Activity: Exactly as written, restate the material below from its first line through the line containing "tax: 20% = 1285.79 -> 20% = 1073.63", and stop there.

Task inputs:
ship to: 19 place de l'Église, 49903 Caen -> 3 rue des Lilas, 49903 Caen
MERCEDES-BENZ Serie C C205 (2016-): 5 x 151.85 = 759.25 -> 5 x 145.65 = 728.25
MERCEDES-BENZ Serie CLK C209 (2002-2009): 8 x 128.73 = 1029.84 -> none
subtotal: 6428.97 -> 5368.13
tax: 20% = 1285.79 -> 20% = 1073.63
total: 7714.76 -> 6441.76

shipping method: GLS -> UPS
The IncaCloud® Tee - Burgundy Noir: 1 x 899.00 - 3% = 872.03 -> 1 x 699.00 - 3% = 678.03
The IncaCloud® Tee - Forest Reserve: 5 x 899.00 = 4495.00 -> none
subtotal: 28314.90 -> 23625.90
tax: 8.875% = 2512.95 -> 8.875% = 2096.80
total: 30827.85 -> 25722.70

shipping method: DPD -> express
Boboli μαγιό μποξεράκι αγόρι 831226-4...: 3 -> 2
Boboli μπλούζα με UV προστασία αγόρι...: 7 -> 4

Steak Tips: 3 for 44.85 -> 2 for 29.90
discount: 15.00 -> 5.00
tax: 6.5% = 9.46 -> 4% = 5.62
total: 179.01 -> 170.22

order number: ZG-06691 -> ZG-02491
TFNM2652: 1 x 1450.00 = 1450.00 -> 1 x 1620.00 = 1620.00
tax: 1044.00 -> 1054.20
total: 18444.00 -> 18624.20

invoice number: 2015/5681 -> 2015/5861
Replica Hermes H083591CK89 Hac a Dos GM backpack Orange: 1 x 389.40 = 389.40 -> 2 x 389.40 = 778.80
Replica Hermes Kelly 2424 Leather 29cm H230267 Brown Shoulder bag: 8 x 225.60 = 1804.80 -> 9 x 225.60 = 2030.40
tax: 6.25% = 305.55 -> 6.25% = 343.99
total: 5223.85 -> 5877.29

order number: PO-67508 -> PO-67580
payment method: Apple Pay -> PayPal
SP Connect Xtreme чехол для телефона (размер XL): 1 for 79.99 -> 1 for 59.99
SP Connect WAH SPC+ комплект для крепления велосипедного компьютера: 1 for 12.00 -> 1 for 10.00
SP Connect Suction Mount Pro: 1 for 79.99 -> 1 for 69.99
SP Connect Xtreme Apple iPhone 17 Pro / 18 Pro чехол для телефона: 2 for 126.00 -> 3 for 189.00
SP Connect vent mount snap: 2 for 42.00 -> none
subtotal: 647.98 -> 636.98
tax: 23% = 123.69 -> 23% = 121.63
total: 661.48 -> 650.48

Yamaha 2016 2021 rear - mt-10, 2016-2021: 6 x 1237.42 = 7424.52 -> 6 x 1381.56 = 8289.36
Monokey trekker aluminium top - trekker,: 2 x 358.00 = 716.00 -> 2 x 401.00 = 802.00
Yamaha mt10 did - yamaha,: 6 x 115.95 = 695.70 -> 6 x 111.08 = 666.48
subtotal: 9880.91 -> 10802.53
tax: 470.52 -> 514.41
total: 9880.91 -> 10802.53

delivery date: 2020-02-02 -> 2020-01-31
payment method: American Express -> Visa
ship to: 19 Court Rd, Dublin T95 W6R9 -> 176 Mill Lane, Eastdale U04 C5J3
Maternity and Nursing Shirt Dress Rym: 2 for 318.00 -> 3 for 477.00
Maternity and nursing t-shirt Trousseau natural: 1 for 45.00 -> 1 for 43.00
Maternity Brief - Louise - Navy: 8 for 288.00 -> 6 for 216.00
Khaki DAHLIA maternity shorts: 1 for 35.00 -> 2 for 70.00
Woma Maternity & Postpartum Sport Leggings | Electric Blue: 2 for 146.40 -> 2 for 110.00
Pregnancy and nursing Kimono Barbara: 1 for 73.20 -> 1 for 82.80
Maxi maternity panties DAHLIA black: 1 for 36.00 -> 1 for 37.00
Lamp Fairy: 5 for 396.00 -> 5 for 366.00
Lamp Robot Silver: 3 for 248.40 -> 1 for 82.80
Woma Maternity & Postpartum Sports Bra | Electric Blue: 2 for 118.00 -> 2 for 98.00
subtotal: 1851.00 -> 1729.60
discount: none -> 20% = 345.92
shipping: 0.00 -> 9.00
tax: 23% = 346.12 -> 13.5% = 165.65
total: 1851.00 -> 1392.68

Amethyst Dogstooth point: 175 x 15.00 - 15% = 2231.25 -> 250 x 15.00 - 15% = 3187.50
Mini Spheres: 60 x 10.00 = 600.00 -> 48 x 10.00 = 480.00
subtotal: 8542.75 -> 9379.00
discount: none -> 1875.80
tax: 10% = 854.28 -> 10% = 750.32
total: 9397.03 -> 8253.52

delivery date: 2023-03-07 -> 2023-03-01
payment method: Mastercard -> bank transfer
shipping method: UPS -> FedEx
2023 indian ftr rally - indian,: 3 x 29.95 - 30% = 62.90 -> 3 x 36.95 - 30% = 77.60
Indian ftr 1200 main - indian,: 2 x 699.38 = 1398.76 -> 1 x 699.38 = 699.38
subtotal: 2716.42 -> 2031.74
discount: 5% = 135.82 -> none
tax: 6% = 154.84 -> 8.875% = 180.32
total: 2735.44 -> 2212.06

Answer space:
ship to: 19 place de l'Église, 49903 Caen -> 3 rue des Lilas, 49903 Caen
MERCEDES-BENZ Serie C C205 (2016-): 5 x 151.85 = 759.25 -> 5 x 145.65 = 728.25
MERCEDES-BENZ Serie CLK C209 (2002-2009): 8 x 128.73 = 1029.84 -> none
subtotal: 6428.97 -> 5368.13
tax: 20% = 1285.79 -> 20% = 1073.63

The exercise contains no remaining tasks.